Libros
La genética del relámpago
Jacob Burckhard escribió que existen dos tipos de maestros. Uno te describe minuciosamente cada parte de la ciudad, contándote qué ha ocurrido en sus calles, en sus palacios o en sus casas, sin olvidar en su discurso un solo detalle. Otro te agarra de las solapas y te arrastra por las afueras, entre zarzas y polvo, para llevarte, a lo largo de un trayecto que se antoja interminable, hasta la más alta de las colinas, para, una vez allí, trazar un arco con su brazo y susurrar al viento, antes de la tormenta: «Ahí tienes la ciudad.

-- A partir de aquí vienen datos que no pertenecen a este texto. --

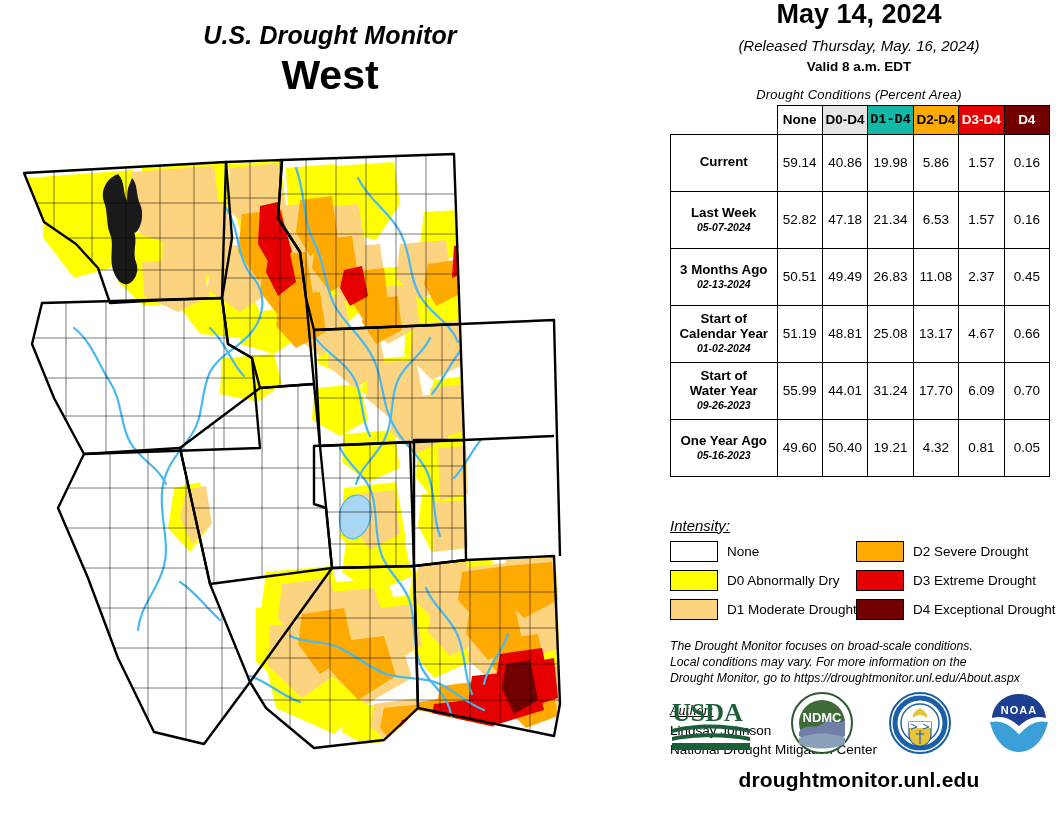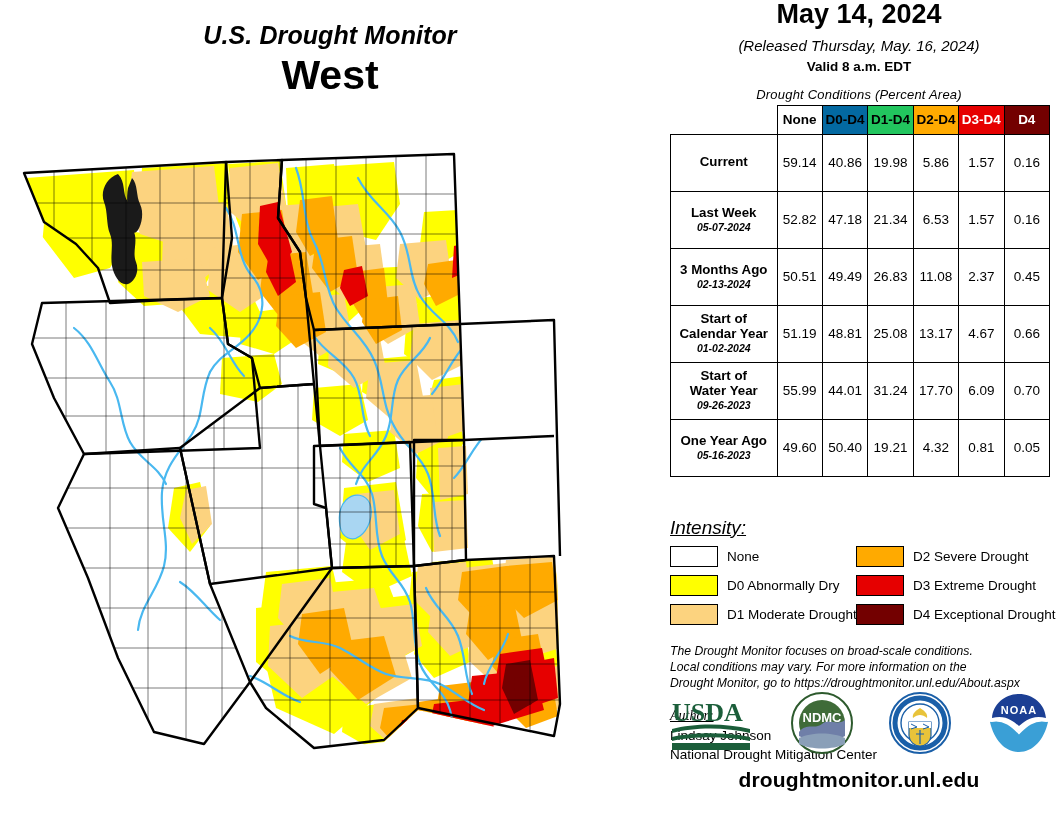"D0-D4" .hdr-d0 { background: #0369a1 -> #e5e5e5 }
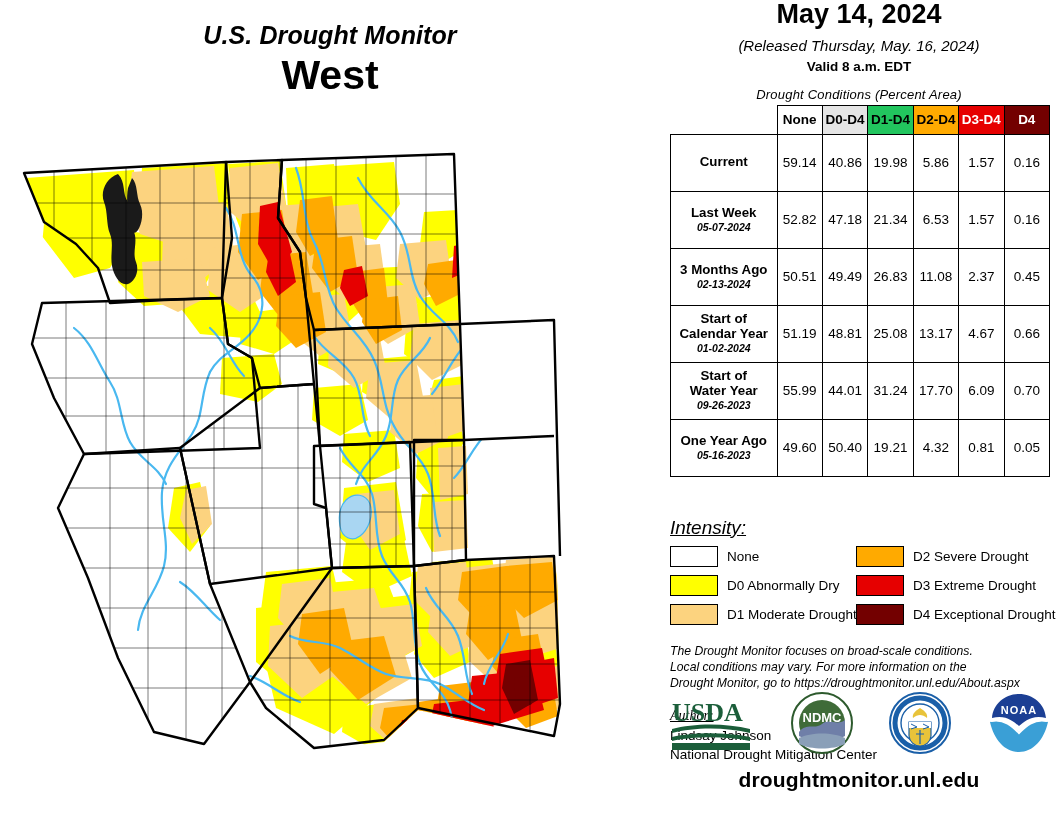"D1-D4" .hdr-d1 { background: #22c55e -> #14b8a6; font-family: none -> Liberation Mono, monospace }
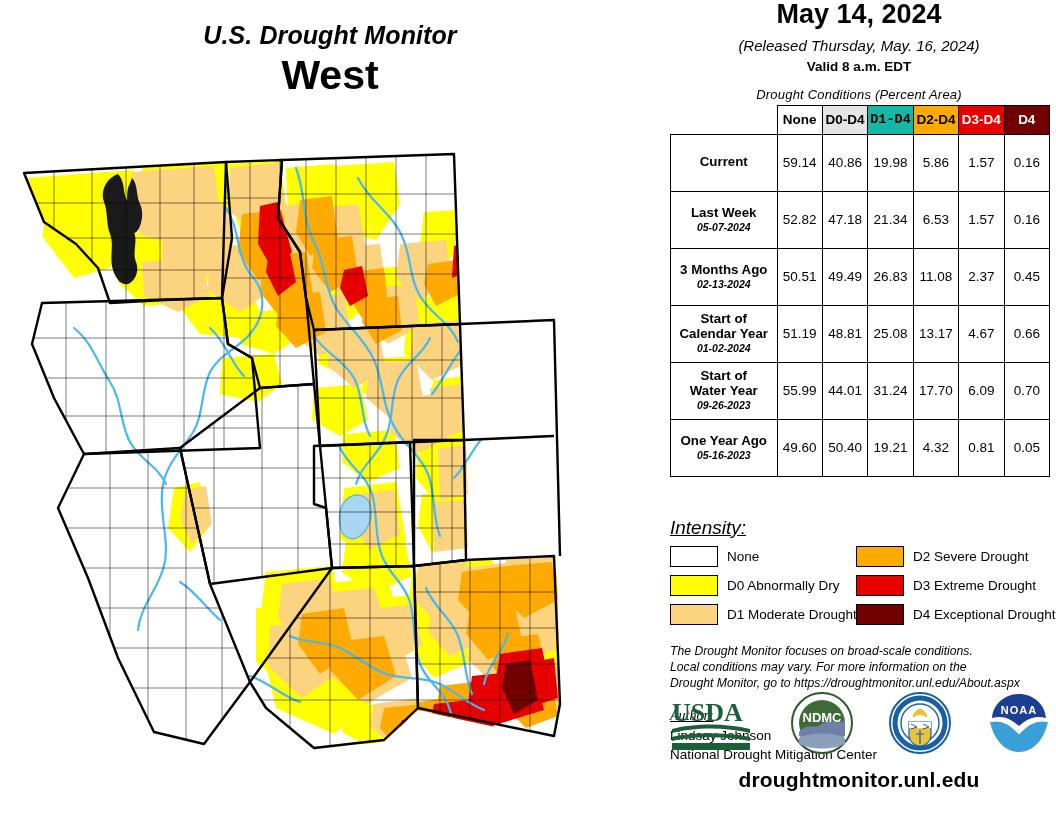"Intensity:" .legend-title { font-size: 19px -> 15px }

Ahora es toda tuya». Enrique Beotas pertenecía a la segunda clase de maestros, que, como ya habrá intuido el lector más avispado, son los mejores.
Mentiría si ahora contase que trabajar a su lado era sencillo. Más bien todo lo contrario. Es imposible olvidar sus llamadas a horas imprudentes para dilucidar la pertinencia de un adverbio en un artículo o para preguntar cómo había quedado la última entrevista de La Rebotica.
O aquellas cenas de trabajo que se alargaban hasta ese instante en que la madrugada ya ni siquiera se puede acordar de su nombre. Sin embargo, jamás he aprendido tanto, lo que quizá se explique porque tampoco he discutido tanto con nadie, algo que, pese a lo que sostienen los pusilánimes, siempre resulta necesario, al menos si no se quiere vivir con ese tedio con que a veces pasan las nubes del otoño. Dicho de otro modo, al final todos aquellos afanes terminaban siendo divertidos, alentadores. Dueño de una poderosa inteligencia para anticiparse a las oscuras motivaciones de la naturaleza humana, así como de una leal comprensión de la libertad y de un irreductible sentido del humor, Enrique Beotas tenía la genética del relámpago: era imparable y veloz, dispuesto a emprender cada proyecto como si fuera el último de su vida. Desdichadamente, es lo que ha sucedido con el libro que hemos dedicado al vigésimo quinto aniversario de Grupo Matarromera.
Es sabido que los buenos maestros continúan de alguna forma vivos siempre, pues no se los olvida, como tampoco se olvida a esos relámpagos que atraviesan el cielo en lo más oscuro de la noche.
En realidad, nunca se desvanecen en la memoria, sobre todo si se ha tenido la fortuna de poder contemplar el fulgor de ambos desde la más alta de las colinas que rodean a la ciudad. Echaré de menos a Enrique. Muchísimo.